Hopkins stopped De La Hoya with a pair of perfectly placed punches in the ninth round on Saturday night to retain his undisputed middleweight titles in perhaps the richest non-heavyweight fight.
The fight ended at 1:38 of the ninth with De La Hoya writhing in pain on the canvas, his goal of beating the fearsome middleweight champion crushed with shocking suddenness.
"I tried to do the impossible on paper - beat the middleweight champ coming up from 130 pounds," said De La Hoya.
It was the first time De La Hoya had been stopped in his career, and it came in a fight where he was competitive up until the two left hooks landed just below his rib cage near his corner.
While Hopkins celebrated, De La Hoya remained on his knees, his face buried in his gloves.
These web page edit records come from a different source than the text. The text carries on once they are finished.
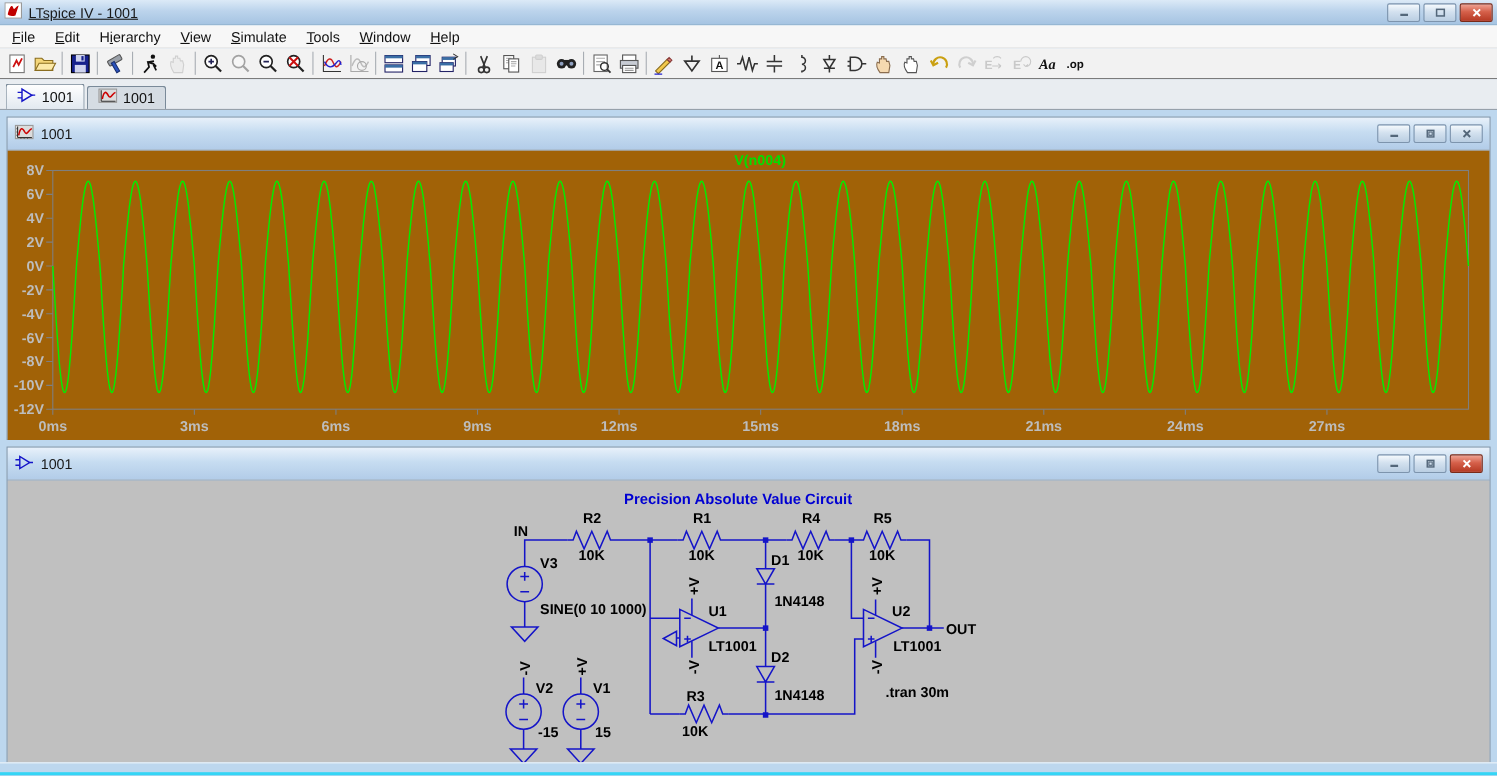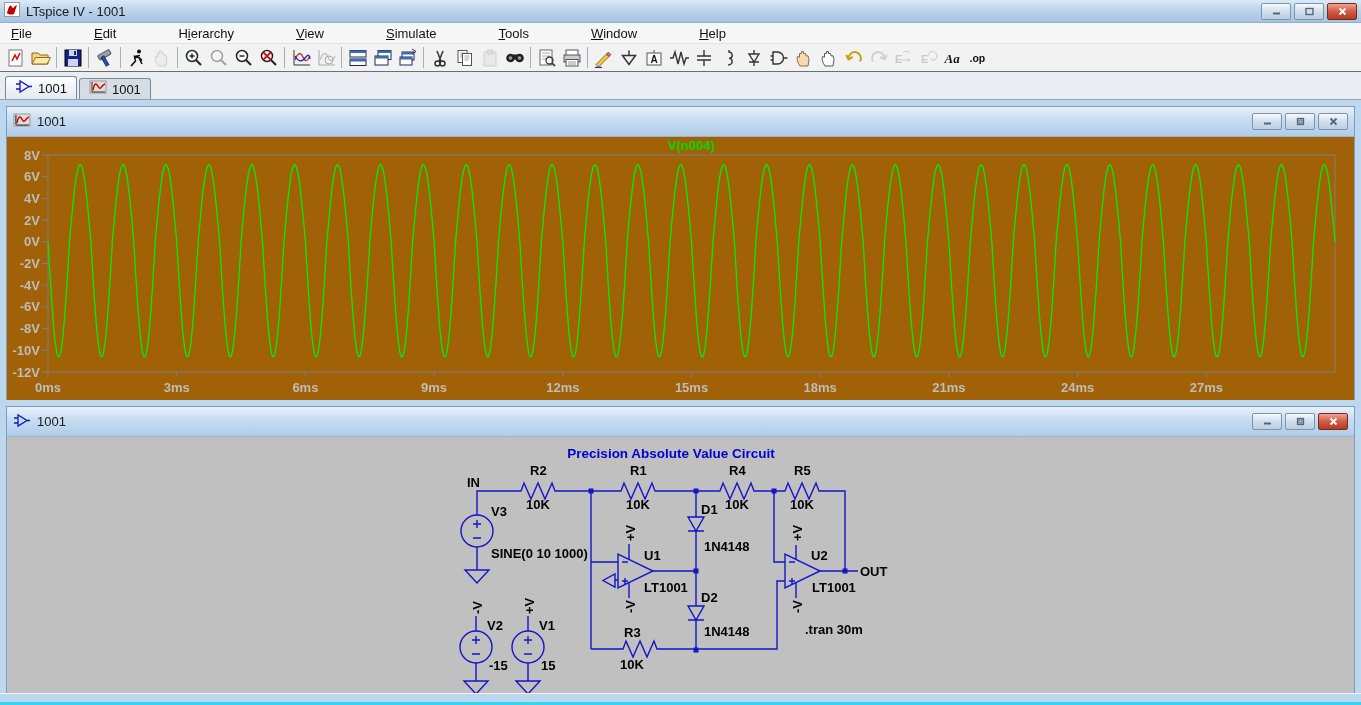--- a/index.html
+++ b/index.html
@@ -8,7 +8,7 @@
   
   .titlebar{height:22px;display:flex;align-items:center;padding:0 4px;gap:6px;
     background:linear-gradient(#dceaf7,#bcd4ec 45%,#a6c4e2);border-bottom:1px solid #8fb0cc;}
-  .titlebar .title{flex:0 0 auto;font-size:13px;color:#1a1a1a;}
+  .titlebar .title{flex:0 0 auto;font-size:13px;color:#1a1a1a;text-decoration:underline;}
   .titlebar .spacer{flex:1;}
   .winbtns{display:flex;gap:3px;align-items:center;}
   .wbtn{width:28px;height:15px;border:1px solid #7d94ad;border-radius:2px;display:flex;

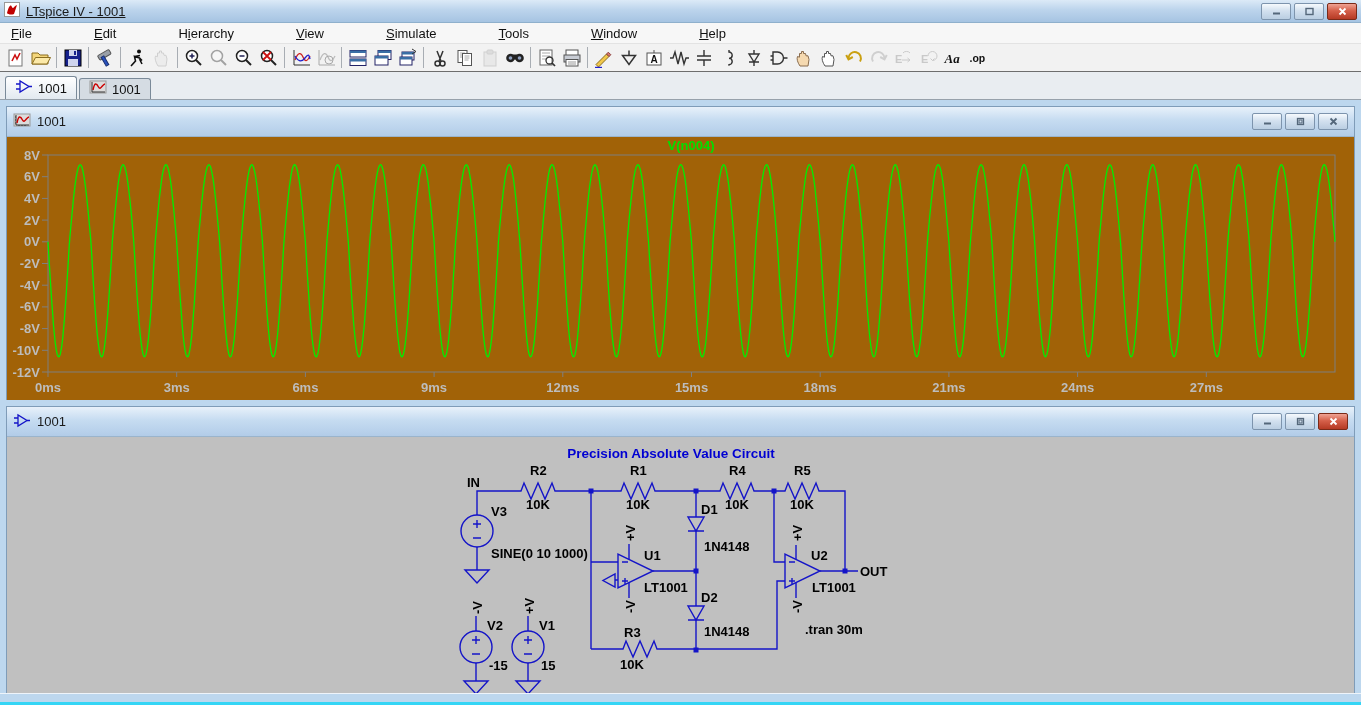--- a/index.html
+++ b/index.html
@@ -17,7 +17,7 @@
   .wbtn.red{background:linear-gradient(#efa394,#d5604a 45%,#b53a24);border-color:#7a2a18;color:#fff;}
   .wbtn svg{display:block;}
   .menubar{height:20px;background:#f7f7f7;display:flex;align-items:center;padding:0 2px;
-    border-bottom:1px solid #e3e3e3;gap:44px;}
+    border-bottom:1px solid #e3e3e3;}
   .menu-item{padding:2px 9px;cursor:default;}
   .menu-item u{text-decoration:underline;}
   .toolbar{height:27px;background:#f2f2f2;display:flex;align-items:center;padding:0 3px;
He repeatedly pounded the canvas in frustration, his unlikely dream ending early.
"I felt a sense of urgency," said Hopkins. "I wasn't sure if I was winning or not."
De La Hoya made at least $30 million for the fight, but his place in boxing history was also on the line. He said the fight would define his brilliant career, and it just might have.
De La Hoya lost for the second time in three fights, and at the age of 31 found out he couldn't slug with middleweights after starting his career 12 years ago at 130 pounds and winning titles in five other weight classes.
Hopkins (45-2-1, 32 knockouts) was ahead on two scorecards and behind on a third when bout ended.
Hopkins fought cautiously in the first half of the fight, giving both De La Hoya and the sell-out crowd at the MGM Grand arena some cause for optimism. De La Hoya, who many thought would box and move, was the aggressor in many of the early exchanges.
"He came to fight," said Hopkins. "He didn't come to run or look for a gift from the judges."
De La Hoya was holding his own until the fight came to a stunning climax that quieted the shocked crowd as De La Hoya stayed on the canvas.
"He caught me right on the button," said De La Hoya. "Believe me, I tried getting up but I couldn't. I have what it takes, but he hit me right on the button."
De La Hoya was quicker inside and landed almost as many punches as Hopkins. But though the ringside stats credited him with 82 punches to 99 for Hopkins, he never landed any punches that seemed to bother the champion.